WHAT IS BEING ASKED:
Where in the records does the word "nowrap" appear? Copy each line that holds it.

DATA EXTRACTS:
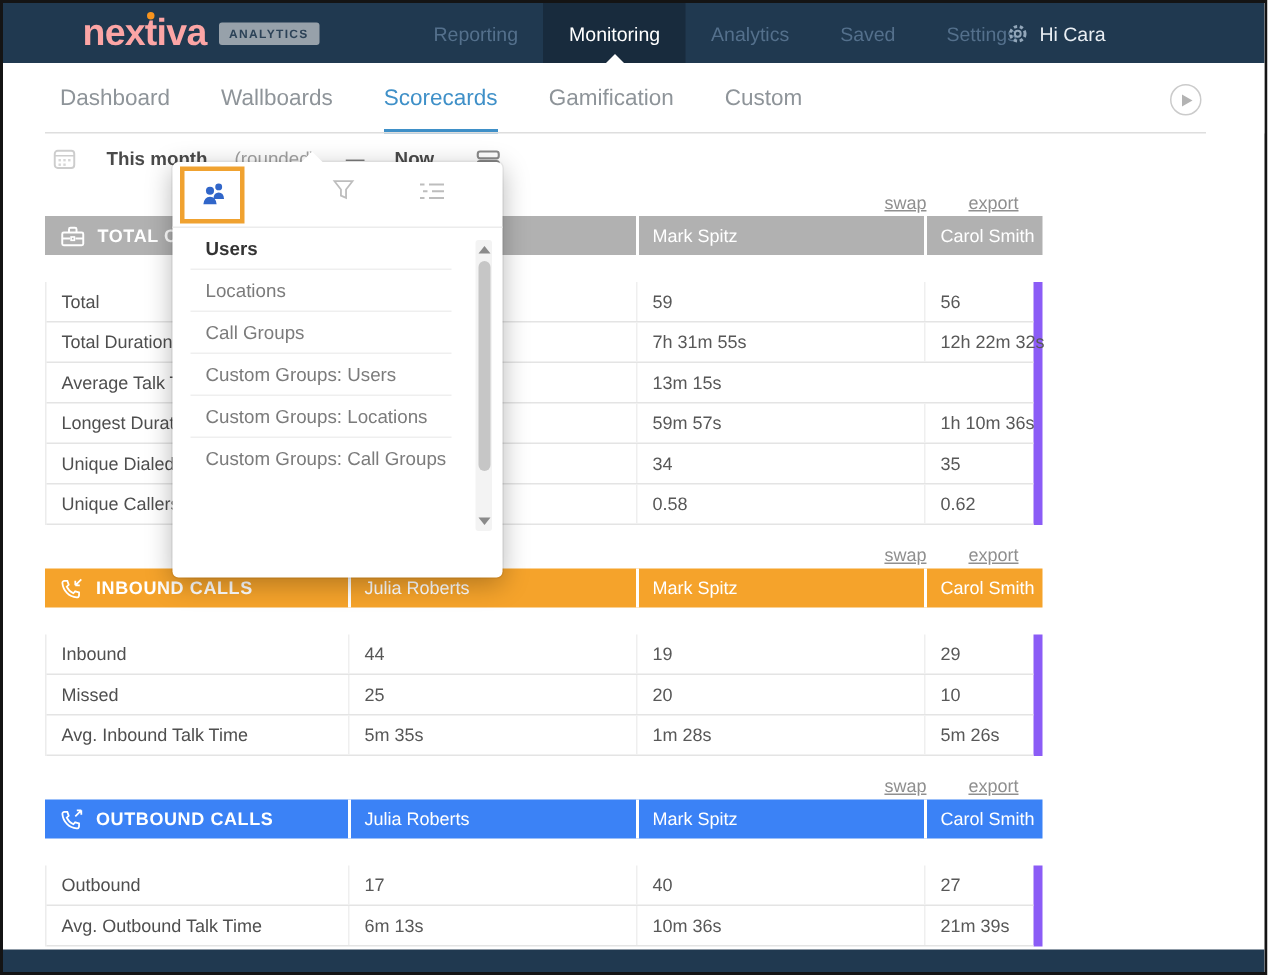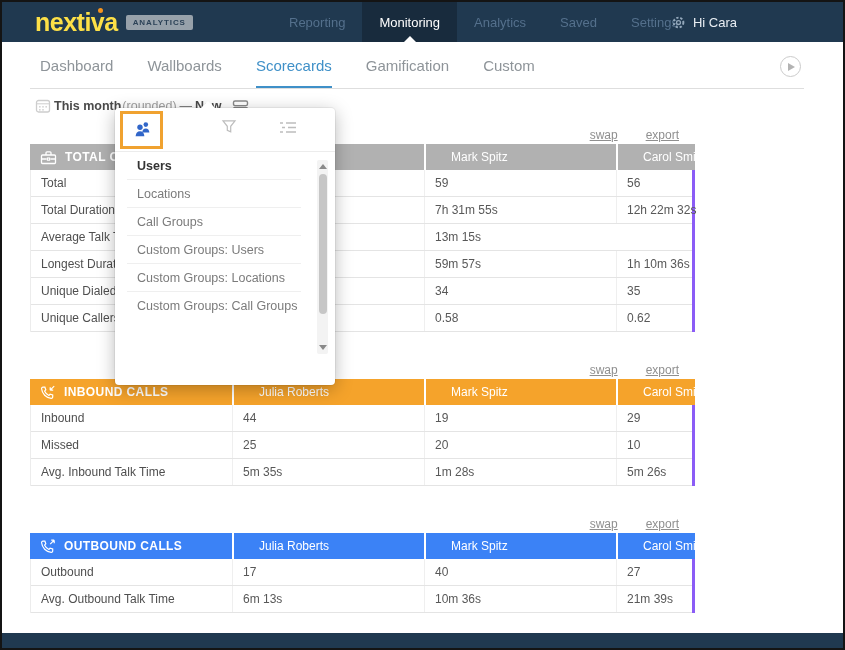--- a/index.html
+++ b/index.html
@@ -3,57 +3,57 @@
 <meta charset="utf-8">
 <style>
   * { margin:0; padding:0; box-sizing:border-box; }
   html,body { background:#fff; }
   body { font-family:"Liberation Sans", sans-serif; }
   #screen { position:relative; width:845px; height:650px; background:#fff; border:2px solid #141414; overflow:hidden; }
 
   
   .topnav { position:absolute; top:0; left:0; right:0; height:40px; background:#203950; display:flex; align-items:center; }
   .brand { position:absolute; left:33px; top:0; height:40px; display:flex; align-items:center; }
-  .logo { color:#fde047; font-size:25px; font-weight:bold; letter-spacing:-0.5px; position:relative; }
+  .logo { color:#fca5a5; font-size:25px; font-weight:bold; letter-spacing:-0.5px; position:relative;margin-left:20px; }
   .logo-dot { position:absolute; left:63px; top:6px; width:5px; height:5px; border-radius:50%; background:#f7941e; }
   .badge { margin-left:8px; background:#97a1aa; color:#2c4257; font-size:8px; font-weight:bold; letter-spacing:0.9px; padding:3px 7px; border-radius:2px; }
   .main-nav { position:absolute; left:270px; top:0; height:40px; display:flex; align-items:stretch; font-size:13px; color:#54708c;text-align:right; }
   .nav-item { display:flex; align-items:center; padding:0 17px; white-space:nowrap; }
   .nav-item.active { background:#182b3d; color:#fff; position:relative; }
   .nav-item.active::after { content:""; position:absolute; bottom:0; left:50%; margin-left:-6px; width:0; height:0; border-left:6px solid transparent; border-right:6px solid transparent; border-bottom:6px solid #fff; }
   .user-area { position:absolute; right:106px; top:0; height:40px; display:flex; align-items:center; gap:7px; color:#e9eef3; font-size:13px; }
 
   
   .subnav { position:absolute; top:40px; left:0; right:0; height:47px; background:#fff; }
   .subnav-line { position:absolute; left:28px; right:39px; bottom:0; height:1px; background:#dedede; }
   .subtabs { position:absolute; left:38px; top:0; height:47px; display:flex; gap:34px; }
   .subtab { display:flex; align-items:center; height:47px; font-size:15px; color:#8e9499; border-bottom:3px solid transparent; padding-top:2px; }
   .subtab.active { color:#3f90c8; border-bottom-color:#3f90c8; }
   .play-btn { position:absolute; right:42px; top:14px; width:21px; height:21px; border:1px solid #cbcbcb; border-radius:50%; display:flex; align-items:center; justify-content:center; background:#fff; }
   .play-tri { width:0; height:0; border-left:7px solid #b3b3b3; border-top:4px solid transparent; border-bottom:4px solid transparent; margin-left:2px; }
 
   
-  .filter-bar { position:absolute; top:96px; left:33px; display:flex; align-items:center; gap:1px; font-size:12.5px; color:#4a4a4a; }
+  .filter-bar { position:absolute; top:96px; left:33px; display:flex; align-items:center; gap:18px; font-size:12.5px; color:#4a4a4a; }
   .filter-bar .bold { font-weight:bold; }
   .filter-bar .muted { color:#a0a0a0; }
   .filter-bar .dash { color:#6d6d6d; margin:0 2px; }
   .fb-icon { display:inline-flex; margin-right:2px; }
   .fb-filter { margin-left:10px; display:inline-flex; }
 
   
   .table-block { position:absolute; left:28px; width:665px; }
   #table-total { top:120px; }
   #table-inbound { top:355px; }
   #table-outbound { top:509px; }
   .links-row { height:20px; display:flex; justify-content:flex-end; align-items:flex-end; gap:28px; padding-right:16px; font-size:12px; margin-bottom:2px; }
   .links-row a { color:#8f8f8f; text-decoration:underline; cursor:pointer; }
   .theader { display:grid; grid-template-columns:202px 192px 192px 192px; height:26px; color:#fff; font-size:12px; }
   .title-cell { display:flex; align-items:center; gap:8px; padding-left:10px; font-weight:bold; letter-spacing:0.4px; }
-  .col-cell { display:flex; align-items:center; padding-left:25px; border-left:2px solid #fff; }
-  .tbody { border-left:1px solid #ececec; border-right:3px solid #8b5cf6; }
+  .col-cell { display:flex; align-items:center; padding-left:9px; border-left:2px solid #fff; }
+  .tbody { border-left:1px solid #ececec; border-right:6px solid #8b5cf6;margin-top:18px; }
   .trow { display:grid; grid-template-columns:201px 192px 192px 192px; height:27px; border-bottom:1px solid #e4e4e4; font-size:12px; color:#585858; }
   .cell { display:flex; align-items:center; padding-left:10px; border-left:1px solid #efefef; overflow:hidden; white-space:nowrap; }
   .cell:first-child { border-left:none; }
   .cell.label { color:#4f4f4f; }
 
   
   .popup { position:absolute; left:113px; top:106px; width:220px; height:277px; background:#fff; border-radius:4px; box-shadow:0 4px 18px rgba(0,0,0,0.28), 0 0 0 1px rgba(0,0,0,0.05); z-index:60; }
   .popup::before { content:""; position:absolute; top:-5px; left:88px; width:10px; height:10px; background:#fff; transform:rotate(45deg); }
   .popup-tabs { position:relative; height:44px; border-bottom:1px solid #ececec; }
   .ptab { position:absolute; top:11px; display:inline-flex; }

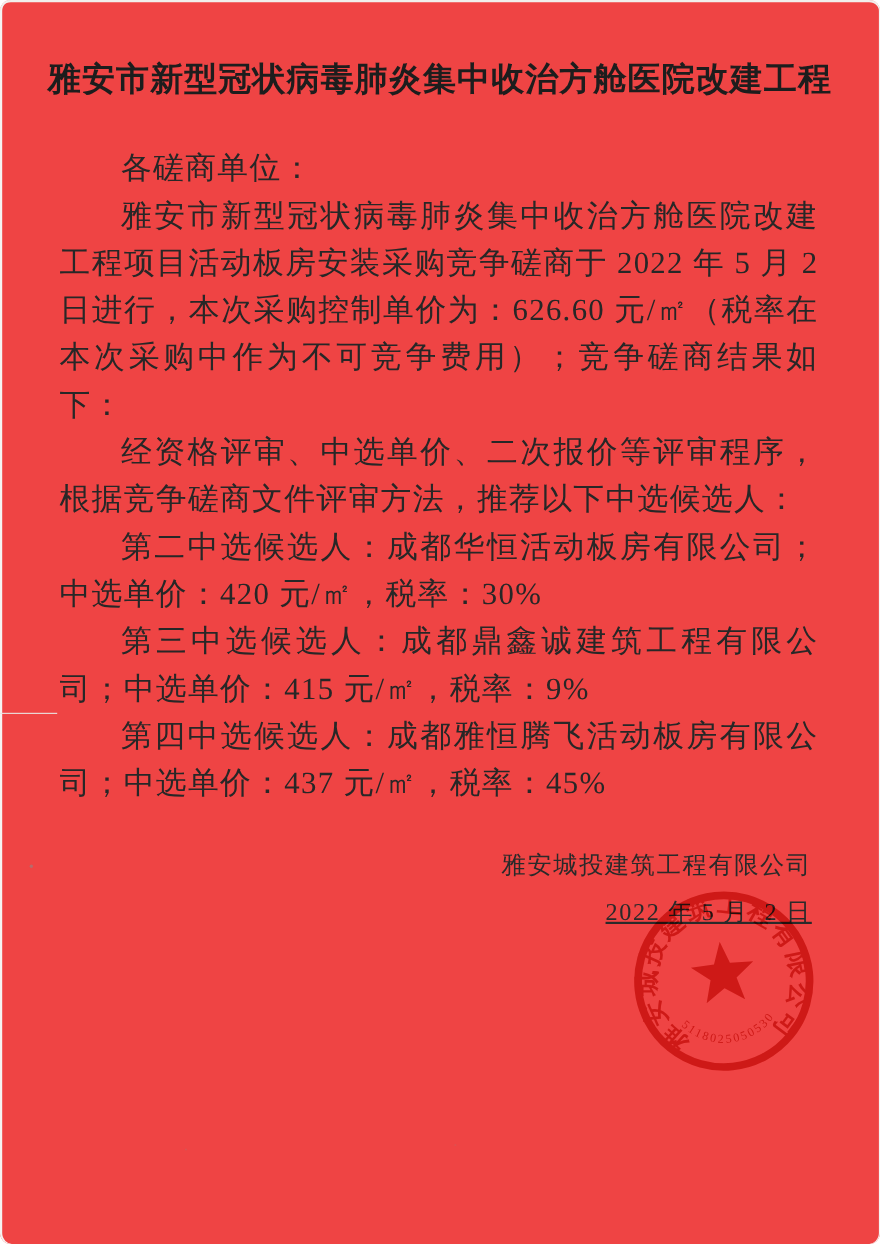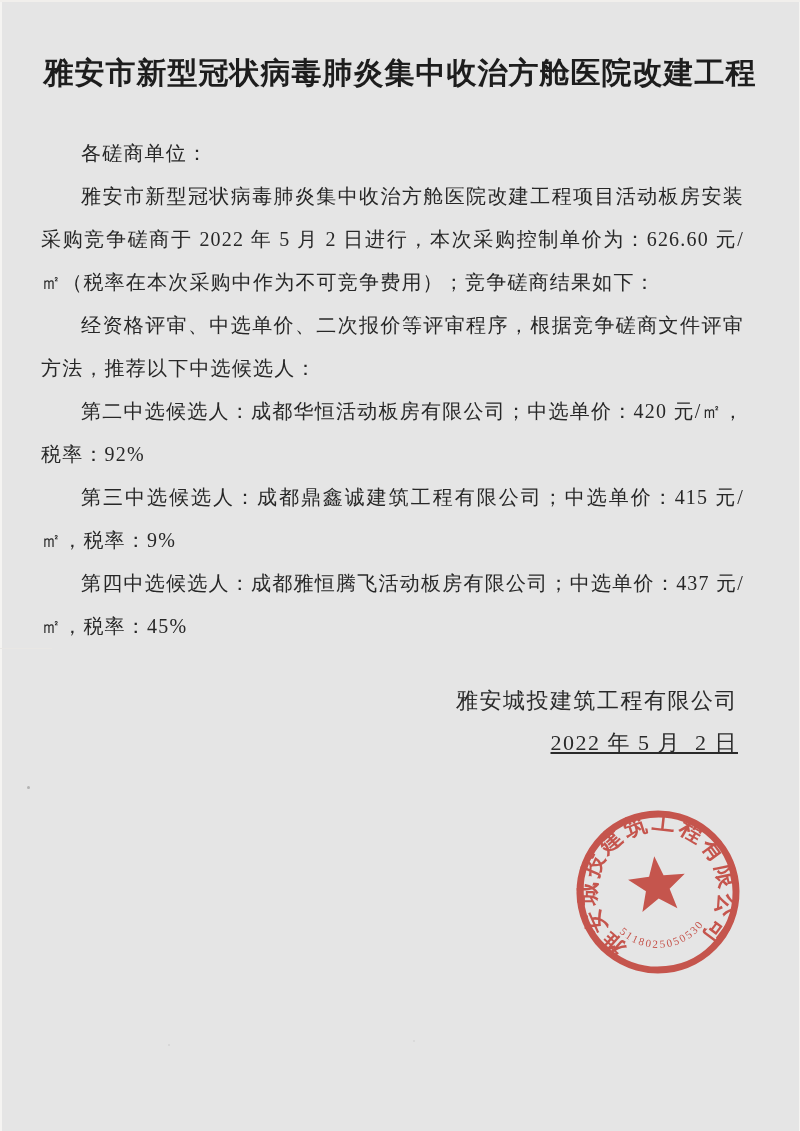--- a/index.html
+++ b/index.html
@@ -4,39 +4,40 @@
 <style>
   html, body {
     margin: 0;
     padding: 0;
     background: #ffffff;
   }
   .page {
     position: relative;
     width: 800px;
     height: 1131px;
-    background: #e5e5e5;
+    background: #ef4444;
     overflow: hidden;
     color: #262626;
     font-family: "Liberation Serif", "DejaVu Serif", serif;
     box-shadow: inset 0 2px 0 #f1efec, inset 2px 0 0 #f5f4f2, inset -1px 0 0 #f5f4f2;
+    border-radius: 10px;
   }
   .doc-title {
     margin: 50px 28px 0 28px;
     text-align: center;
     font-family: "Liberation Sans", "DejaVu Sans", sans-serif;
     font-weight: 700;
     font-size: 30px;
     line-height: 46px;
     letter-spacing: 1px;
     color: #1d1d1d;
   }
   .doc-body {
-    margin: 36px 56px 0 41px;
-    font-size: 20px;
+    margin: 36px 56px 0 54px;
+    font-size: 28px;
     line-height: 43px;
     letter-spacing: 1.2px;
     text-align: justify;
     color: #272727;
   }
   .doc-body p {
     margin: 0;
     text-indent: 2em;
   }
   .salutation {
@@ -91,21 +92,21 @@
 <div class="page">
 
   <div class="doc-title">
     <div>雅安市新型冠状病毒肺炎集中收治方舱医院改建工程</div>
   </div>
 
   <div class="doc-body">
     <p class="salutation">各磋商单位：</p>
     <p>雅安市新型冠状病毒肺炎集中收治方舱医院改建工程项目活动板房安装采购竞争磋商于 2022 年 5 月 2 日进行，本次采购控制单价为：626.60 元/㎡（税率在本次采购中作为不可竞争费用）；竞争磋商结果如下：</p>
     <p>经资格评审、中选单价、二次报价等评审程序，根据竞争磋商文件评审方法，推荐以下中选候选人：</p>
-    <p>第二中选候选人：成都华恒活动板房有限公司；中选单价：420 元/㎡，税率：92%</p>
+    <p>第二中选候选人：成都华恒活动板房有限公司；中选单价：420 元/㎡，税率：30%</p>
     <p>第三中选候选人：成都鼎鑫诚建筑工程有限公司；中选单价：415 元/㎡，税率：9%</p>
     <p>第四中选候选人：成都雅恒腾飞活动板房有限公司；中选单价：437 元/㎡，税率：45%</p>
   </div>
 
   <div class="signature-block">
     <div class="sig-company">雅安城投建筑工程有限公司</div>
     <div class="sig-date">2022 年 5 月  2 日</div>
   </div>
 
   <svg class="seal" viewBox="0 0 200 200" xmlns="http://www.w3.org/2000/svg">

ANSWER TO THE PROBLEM:
   .nav-item { display:flex; align-items:center; padding:0 17px; white-space:nowrap; }
   .cell { display:flex; align-items:center; padding-left:10px; border-left:1px solid #efefef; overflow:hidden; white-space:nowrap; }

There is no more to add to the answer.